The rate limiter worked exactly as designed — it protected Bedrock from overload. The problem was that the rate limits were too conservative for organic traffic spikes:

Static rate limits — The 2,000 rps limit was based on average load, not peak capacity
No distinction between organic and abusive traffic — All requests treated equally
No auto-scaling of rate limits — Required manual intervention to increase
Per-user limits too aggressive — Returning "too fast" message to first-time visitors who sent just 1 message
No priority queue — Premium customers throttled alongside anonymous browsers

The real problem: The error message "You're sending messages too fast" was misleading. These were first-time visitors asking about the new manga volume — they had sent exactly one message and were told they were too fast. The actual throttle was the global rate limit being hit, but the error message was designed for per-user throttling.

Detection

Signal	Source	Alert	Time to Detect
429 response rate spike	API Gateway metrics	Warning alarm at >1% 429 rate	45 seconds
Global rate limit utilization >95%	Custom RateLimitUtilization metric	Info alarm at 80%	30 seconds
Customer complaints	Social media monitoring	Manual detection	2 minutes
Traffic spike	API Gateway RequestCount	Anomaly detection alarm	1 minute

What worked: The CloudWatch anomaly detection alarm caught the traffic spike quickly. What failed was the automatic response — there was no auto-scaling mechanism for rate limits.

Impact

Metric	Normal	During Incident	After Fix
429 error rate	0.01%	52%	0%
Legitimate users throttled	~0	~45,000 users (2.5 min window)	0
Customer complaints	~2/hr	~340 in 10 minutes	Subsided
Revenue impact	Normal	Est. $12,000 lost sales (limited edition)	Recovered partially
Social media sentiment	Positive	Negative (#MangaAssistDown trending)	Neutral
Bedrock utilization	40%	Capped at rate limit	75%

Business impact: An estimated 45,000 users were blocked from purchasing the limited-edition Kaiju No. 8 volume during the first 2.5 minutes. The negative social media attention (#MangaAssistDown trending briefly) caused reputational damage. Estimated revenue loss: $12,000 in the first 10 minutes.

Response Runbook

RUNBOOK: Rate Limiter Blocking Legitimate Traffic
SEVERITY: P1 (Critical — revenue-impacting, customer-facing)
ON-CALL TEAM: MangaAssist Platform Engineering + Customer Success

STEP 1: CONFIRM ORGANIC SPIKE vs.
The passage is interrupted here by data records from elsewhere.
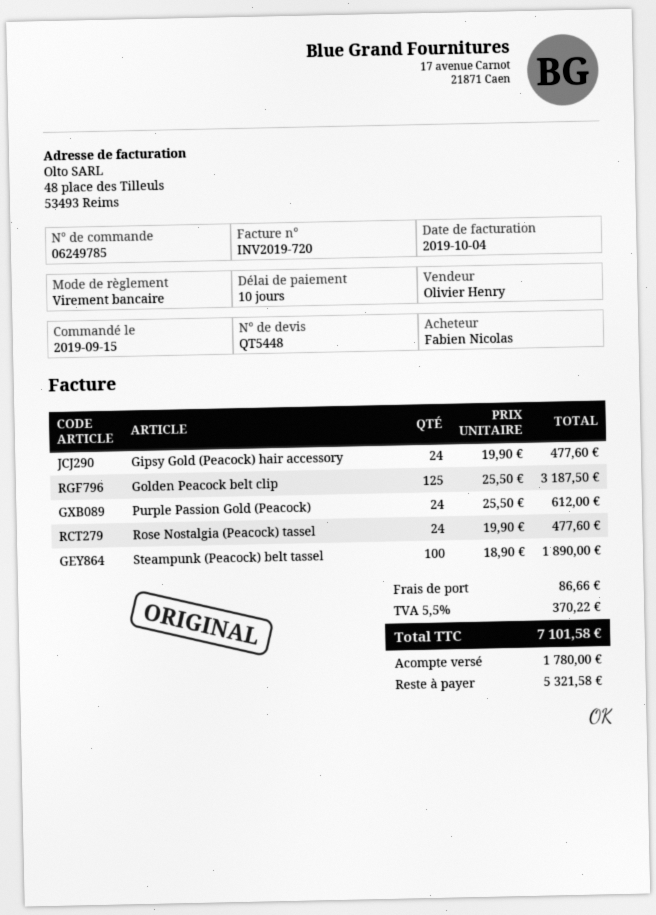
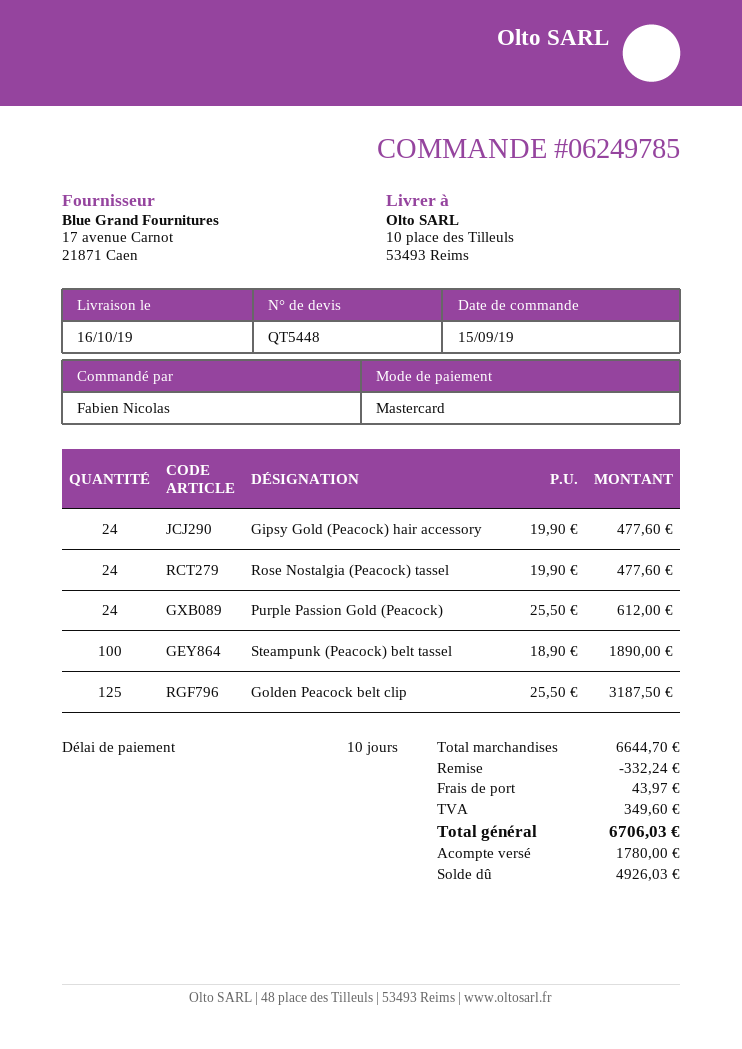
payment method: bank transfer -> Mastercard
discount: none -> 332.24
shipping: 86.66 -> 43.97
tax: 370.22 -> 349.60
total: 7101.58 -> 6706.03
balance: 5321.58 -> 4926.03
DDoS (0-2 minutes)
  ├── Check WAF metrics: Is traffic from diverse IPs or concentrated?
  │   └── Diverse IPs = organic | Few IPs = potential DDoS
  ├── Check geographic distribution: Mostly Japan? (Expected for manga)
  ├── Check request patterns: Normal chat queries or repetitive patterns?
  ├── Check social media: Is there a viral event driving traffic?
  └── Decision: If organic → increase limits | If DDoS → keep limits, enable WAF rules

STEP 2: INCREASE RATE LIMITS (2-5 minutes)
  ├── Global rate limit:
  │   └── aws apigateway update-usage-plan --usage-plan-id UP_ID \
  │       --patch-operations op=replace,path=/throttle/rateLimit,value=5000
  ├── Burst capacity:
  │   └── aws apigateway update-usage-plan --usage-plan-id UP_ID \
  │       --patch-operations op=replace,path=/throttle/burstLimit,value=8000
  ├── Scale ECS tasks:
  │   └── aws ecs update-service --desired-count 48 (double fleet)
  └── Verify: Monitor 429 rate dropping to 0%

STEP 3: PROTECT BEDROCK (concurrent with Step 2)
  ├── Check Bedrock service quotas: Are we near account limits?
  │   └── aws service-quotas get-service-quota --service-code bedrock ...
  ├── If near Bedrock limits:
  │   ├── Route 50% of traffic to Haiku (cheaper, faster)
  │   ├── Enable aggressive caching (extend TTLs temporarily)
  │   └── Consider: Bedrock on-demand throughput increase request
  └── Monitor: Bedrock throttle rate should remain below 5%

STEP 4: FIX USER-FACING MESSAGES (5-10 minutes)
  ├── Update throttle message for global rate limit:
  │   └── FROM: "You're sending messages too fast"
  │   └── TO: "We're experiencing high demand — you're in a queue!
  │            Estimated wait: ~30 seconds. While you wait, browse
  │            our Kaiju No. 8 collection directly."
  ├── Enable queue mode: Accept and queue requests rather than reject
  └── Add banner to UI: "High demand for Kaiju No. 8 — please be patient"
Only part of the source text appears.